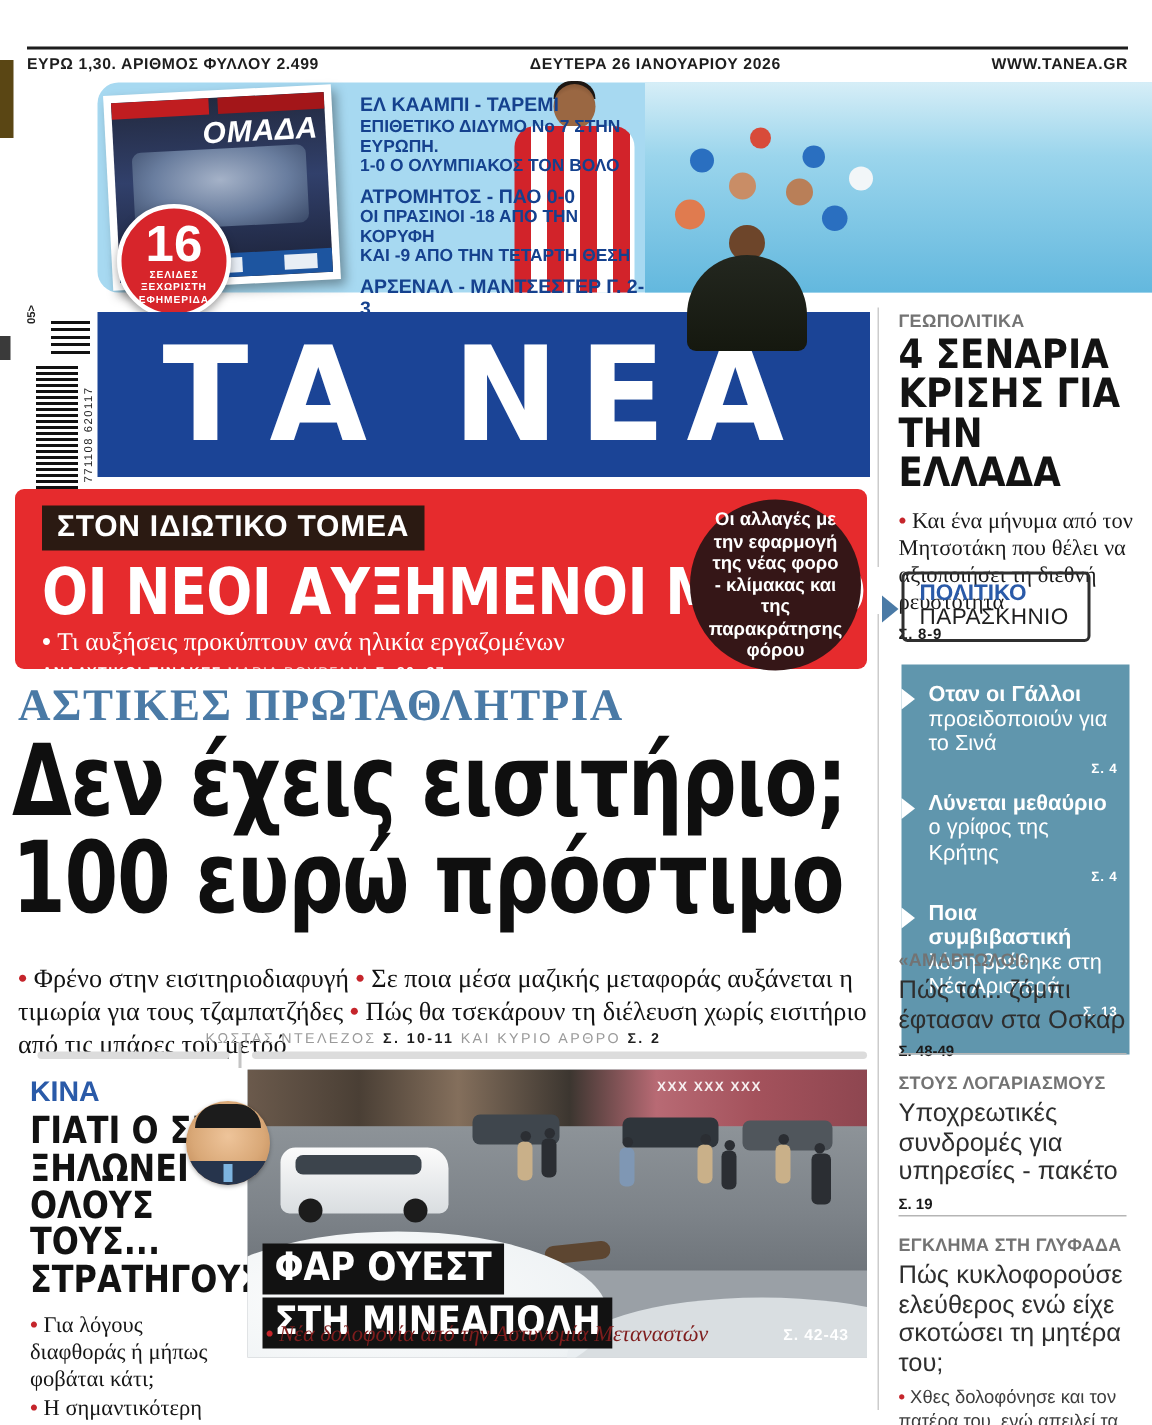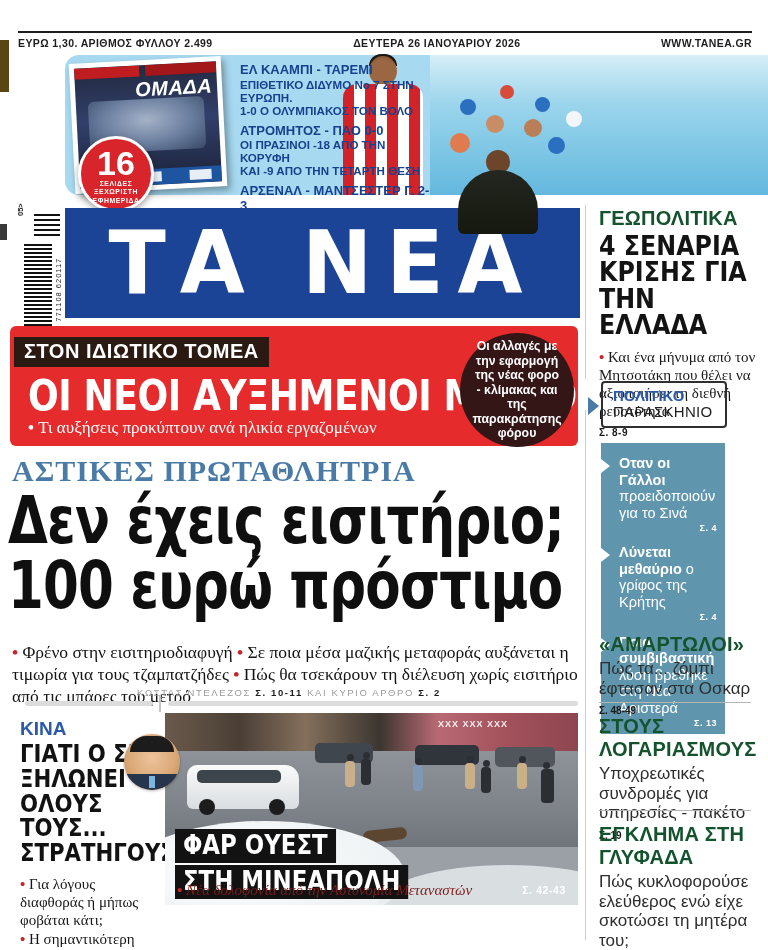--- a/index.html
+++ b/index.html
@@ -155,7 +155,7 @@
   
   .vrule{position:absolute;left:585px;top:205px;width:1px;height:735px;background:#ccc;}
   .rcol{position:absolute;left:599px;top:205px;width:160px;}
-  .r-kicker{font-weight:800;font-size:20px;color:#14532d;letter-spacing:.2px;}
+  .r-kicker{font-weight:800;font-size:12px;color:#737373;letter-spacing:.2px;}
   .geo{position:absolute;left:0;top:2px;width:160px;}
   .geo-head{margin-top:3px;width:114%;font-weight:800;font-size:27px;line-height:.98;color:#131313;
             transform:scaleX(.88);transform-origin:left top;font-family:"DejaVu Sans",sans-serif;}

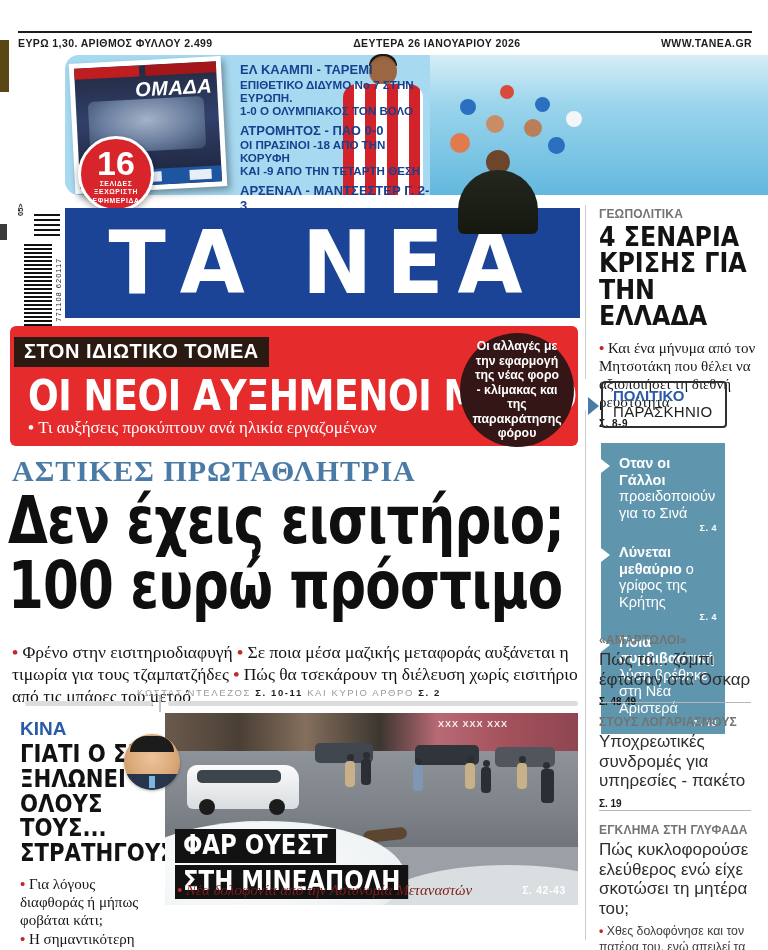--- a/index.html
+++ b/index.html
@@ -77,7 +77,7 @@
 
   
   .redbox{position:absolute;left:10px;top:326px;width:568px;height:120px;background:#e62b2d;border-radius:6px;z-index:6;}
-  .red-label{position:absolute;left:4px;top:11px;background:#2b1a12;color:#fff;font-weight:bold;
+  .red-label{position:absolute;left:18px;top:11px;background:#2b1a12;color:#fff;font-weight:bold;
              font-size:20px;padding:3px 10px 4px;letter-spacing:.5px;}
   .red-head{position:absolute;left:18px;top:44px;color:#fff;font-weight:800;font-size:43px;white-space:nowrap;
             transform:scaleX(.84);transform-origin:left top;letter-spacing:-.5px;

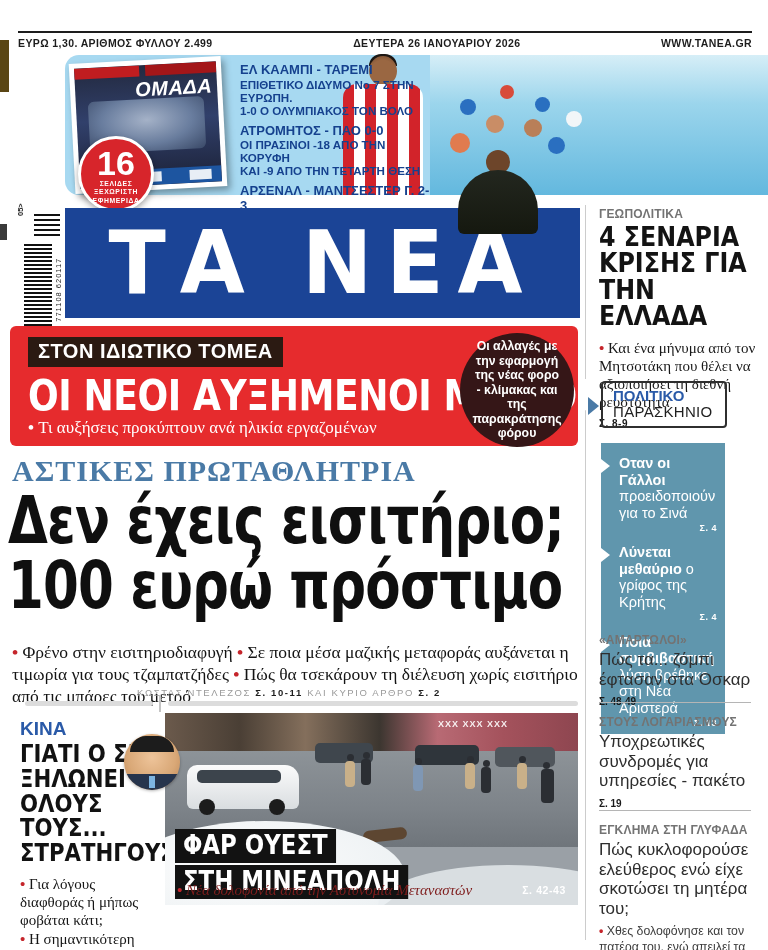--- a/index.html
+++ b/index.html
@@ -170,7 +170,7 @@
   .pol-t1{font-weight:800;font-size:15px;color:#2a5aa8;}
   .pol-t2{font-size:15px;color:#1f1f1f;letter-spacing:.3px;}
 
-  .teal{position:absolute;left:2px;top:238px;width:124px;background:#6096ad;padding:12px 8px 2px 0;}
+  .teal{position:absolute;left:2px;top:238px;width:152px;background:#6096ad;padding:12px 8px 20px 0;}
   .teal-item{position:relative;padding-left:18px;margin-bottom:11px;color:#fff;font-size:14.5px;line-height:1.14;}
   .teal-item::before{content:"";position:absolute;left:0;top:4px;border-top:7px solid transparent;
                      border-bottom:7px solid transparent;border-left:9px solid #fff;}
──────────
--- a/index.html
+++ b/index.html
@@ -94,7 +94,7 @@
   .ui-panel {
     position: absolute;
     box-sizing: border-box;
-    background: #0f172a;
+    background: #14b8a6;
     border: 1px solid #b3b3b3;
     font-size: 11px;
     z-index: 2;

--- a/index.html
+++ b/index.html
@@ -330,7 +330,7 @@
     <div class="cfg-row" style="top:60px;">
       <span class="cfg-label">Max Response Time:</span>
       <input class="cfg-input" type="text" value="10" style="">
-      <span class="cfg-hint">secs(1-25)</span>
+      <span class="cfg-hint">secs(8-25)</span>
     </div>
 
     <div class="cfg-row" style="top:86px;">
──────────
→ **Aim of the task**
Lines from the entries that contain the word "label" are what the answer must hold.

→ **Answer section**
-  .red-label{position:absolute;left:4px;top:11px;background:#2b1a12;color:#fff;font-weight:bold;
+  .red-label{position:absolute;left:18px;top:11px;background:#2b1a12;color:#fff;font-weight:bold;
       <span class="cfg-label">Max Response Time:</span>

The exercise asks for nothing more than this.